Exercise instructions:
What lines below include the word "Average"? Copy each one.

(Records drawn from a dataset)
┌────────
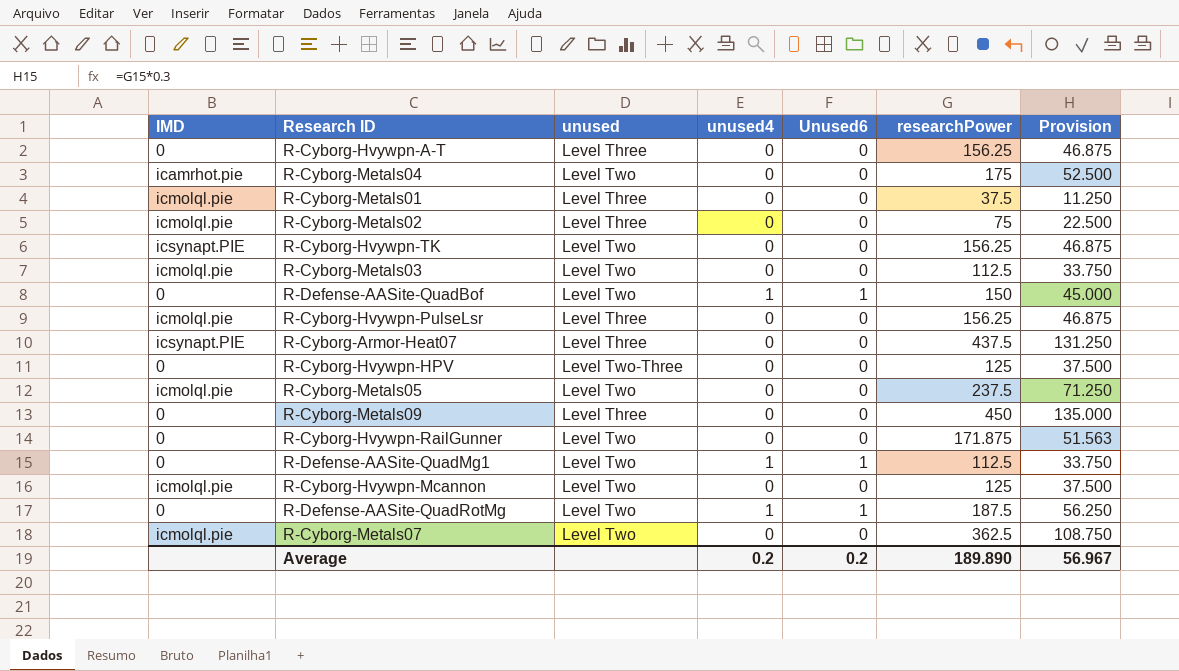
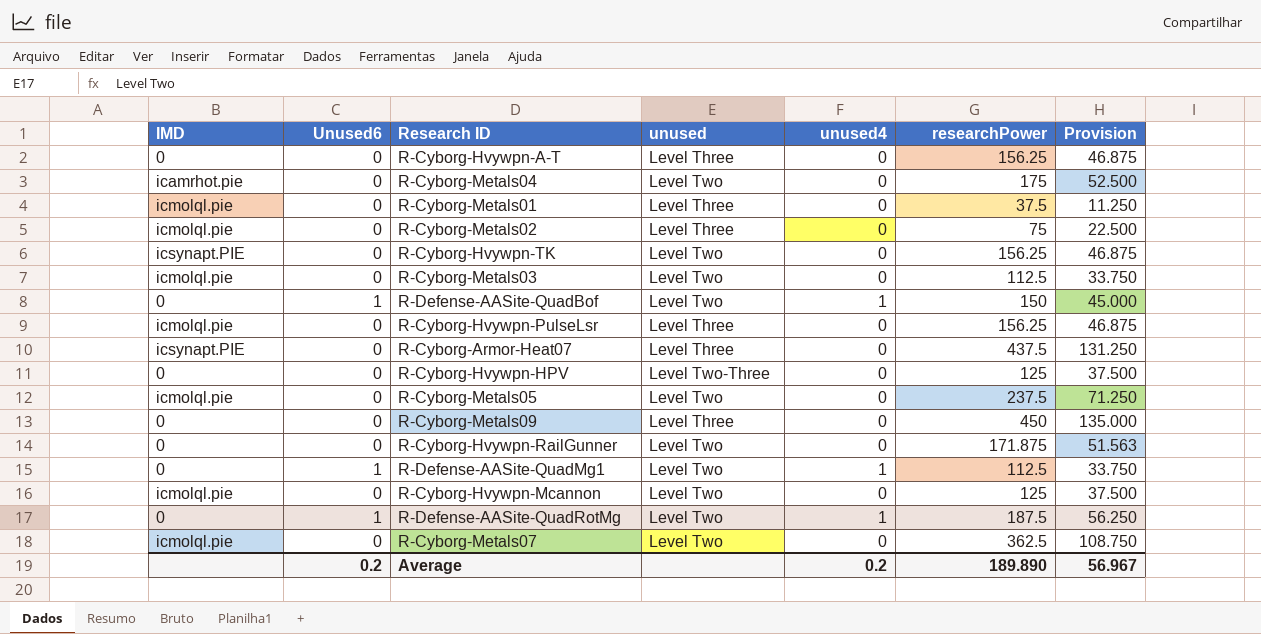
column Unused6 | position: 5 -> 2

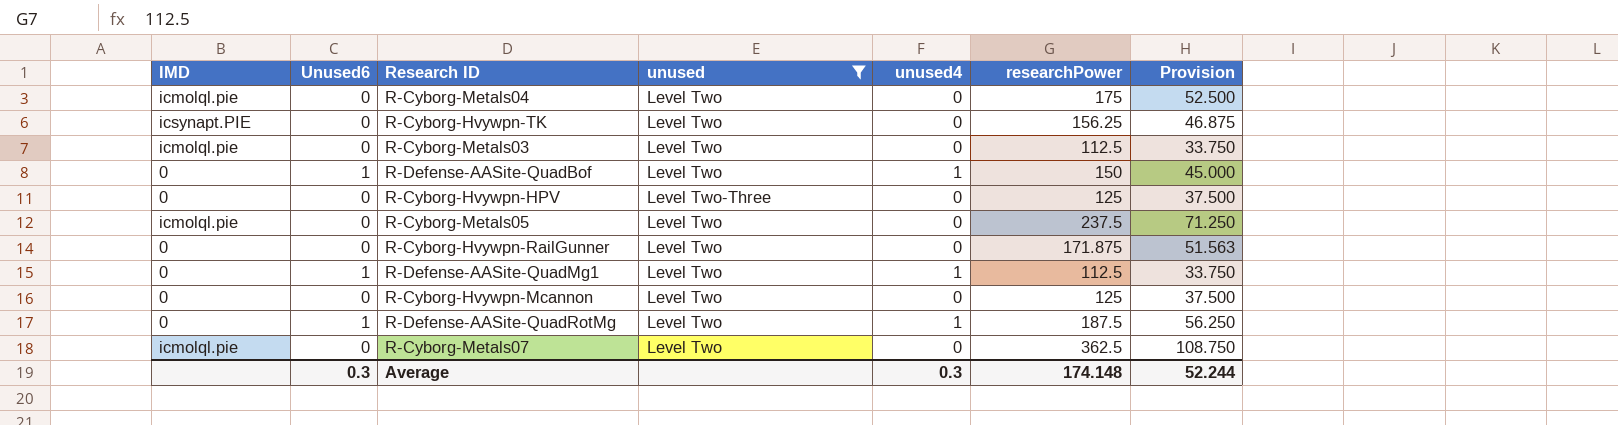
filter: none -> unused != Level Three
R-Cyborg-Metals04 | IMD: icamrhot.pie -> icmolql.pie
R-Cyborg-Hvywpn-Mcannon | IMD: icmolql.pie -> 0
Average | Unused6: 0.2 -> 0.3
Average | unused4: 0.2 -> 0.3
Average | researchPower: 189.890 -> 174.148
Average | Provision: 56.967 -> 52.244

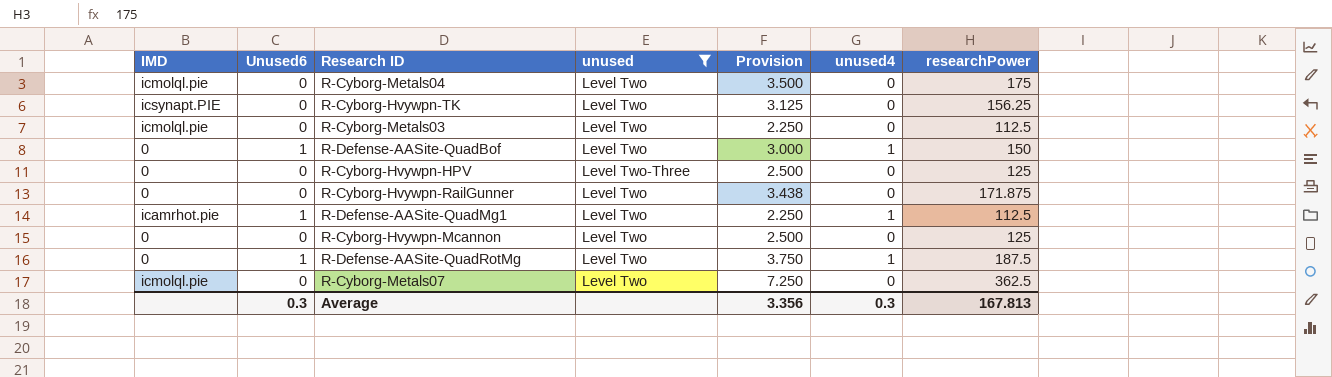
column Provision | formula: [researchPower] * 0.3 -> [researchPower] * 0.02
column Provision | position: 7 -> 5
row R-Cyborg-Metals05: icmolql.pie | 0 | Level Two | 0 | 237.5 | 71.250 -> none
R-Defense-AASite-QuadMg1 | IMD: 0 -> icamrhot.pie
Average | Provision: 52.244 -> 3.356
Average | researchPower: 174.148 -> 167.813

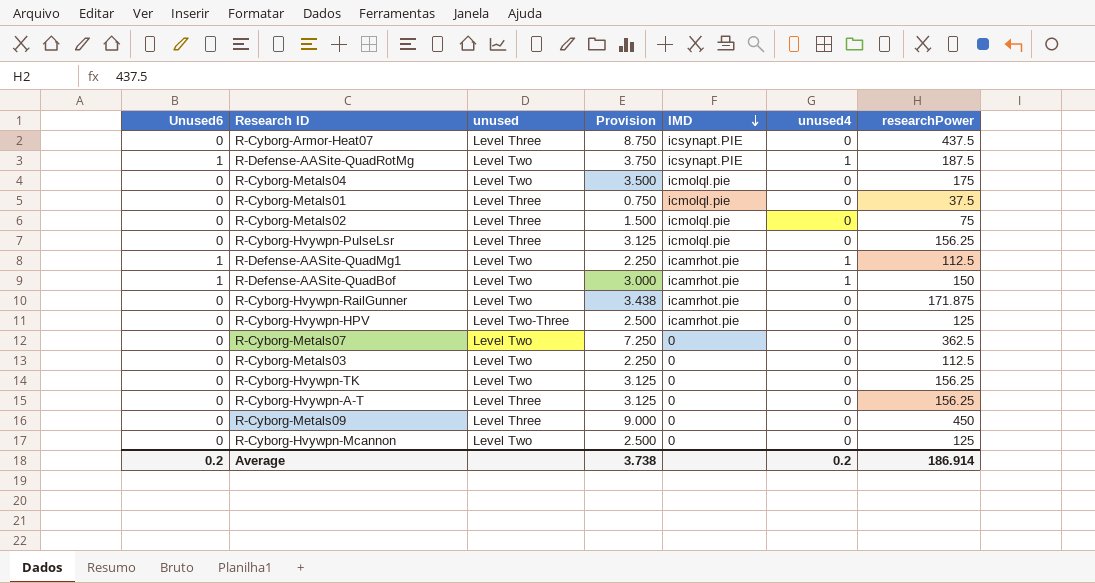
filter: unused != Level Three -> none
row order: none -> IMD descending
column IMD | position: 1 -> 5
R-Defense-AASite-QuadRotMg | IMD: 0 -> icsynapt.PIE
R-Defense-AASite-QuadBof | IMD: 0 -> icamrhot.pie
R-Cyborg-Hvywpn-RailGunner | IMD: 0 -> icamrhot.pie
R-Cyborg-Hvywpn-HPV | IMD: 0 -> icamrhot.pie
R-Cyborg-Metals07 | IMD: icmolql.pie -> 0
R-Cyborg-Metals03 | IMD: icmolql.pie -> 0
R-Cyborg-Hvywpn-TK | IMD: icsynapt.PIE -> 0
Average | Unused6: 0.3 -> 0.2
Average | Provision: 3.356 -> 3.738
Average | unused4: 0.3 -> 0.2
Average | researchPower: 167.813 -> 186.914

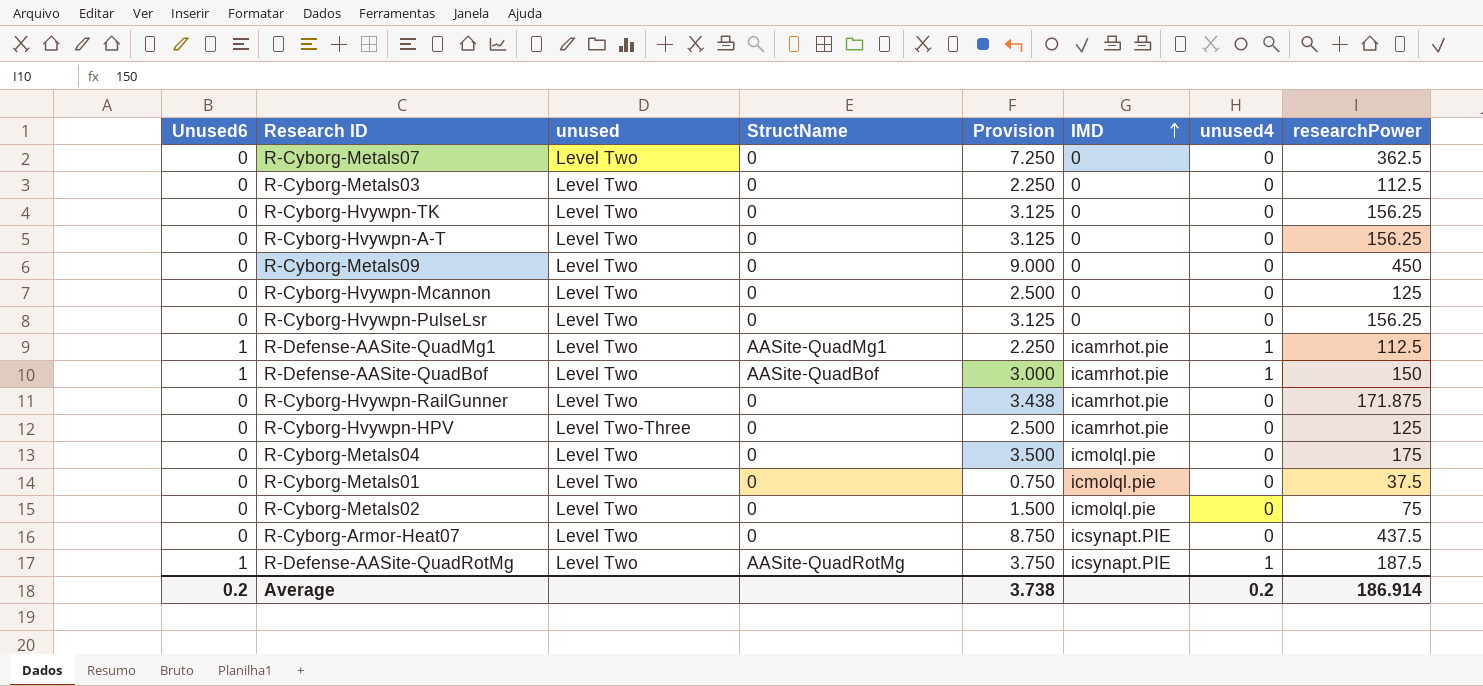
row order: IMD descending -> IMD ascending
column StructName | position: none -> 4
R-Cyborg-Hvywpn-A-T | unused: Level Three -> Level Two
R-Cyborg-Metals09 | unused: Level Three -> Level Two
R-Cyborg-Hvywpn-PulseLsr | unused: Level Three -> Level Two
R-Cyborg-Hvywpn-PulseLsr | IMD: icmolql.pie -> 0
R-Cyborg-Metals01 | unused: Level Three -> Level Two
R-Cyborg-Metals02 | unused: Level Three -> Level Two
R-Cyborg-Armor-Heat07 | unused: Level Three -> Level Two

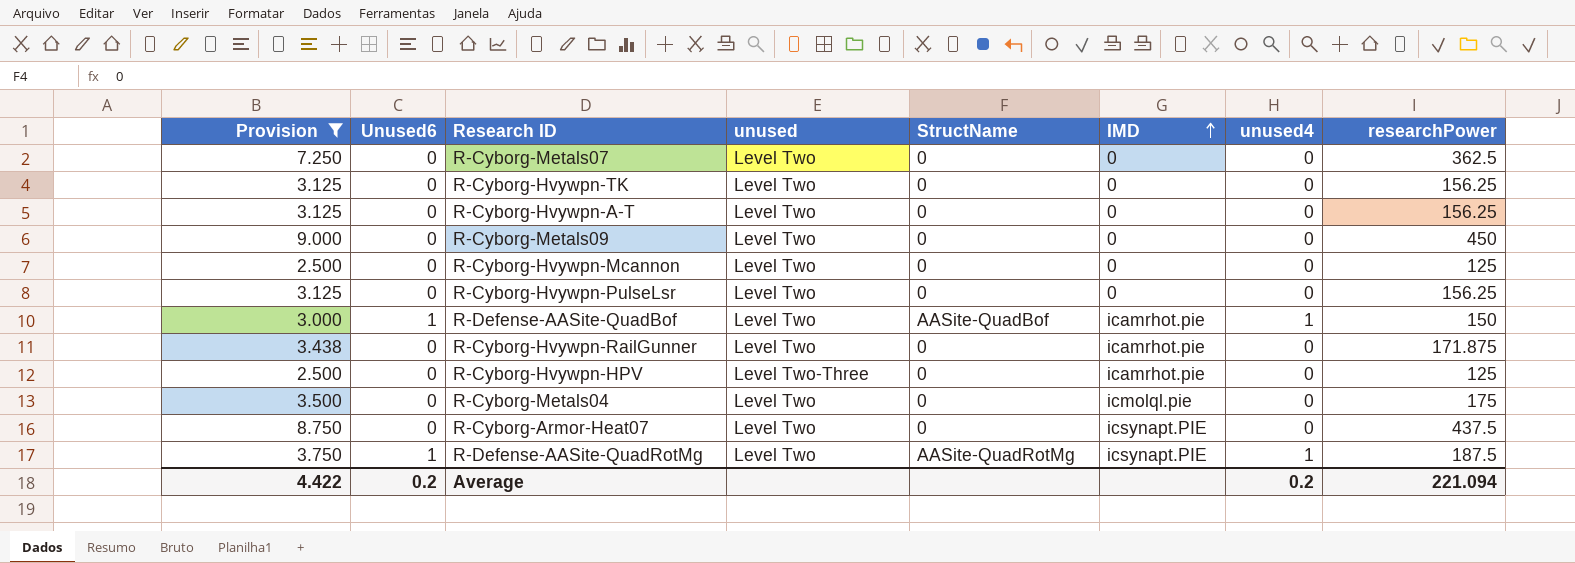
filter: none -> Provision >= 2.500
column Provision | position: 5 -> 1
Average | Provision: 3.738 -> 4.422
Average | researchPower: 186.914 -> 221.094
└────────
Output of the exercise:
Average | Unused6: 0.2 -> 0.3
Average | unused4: 0.2 -> 0.3
Average | researchPower: 189.890 -> 174.148
Average | Provision: 56.967 -> 52.244
Average | Provision: 52.244 -> 3.356
Average | researchPower: 174.148 -> 167.813
Average | Unused6: 0.3 -> 0.2
Average | Provision: 3.356 -> 3.738
Average | unused4: 0.3 -> 0.2
Average | researchPower: 167.813 -> 186.914
Average | Provision: 3.738 -> 4.422
Average | researchPower: 186.914 -> 221.094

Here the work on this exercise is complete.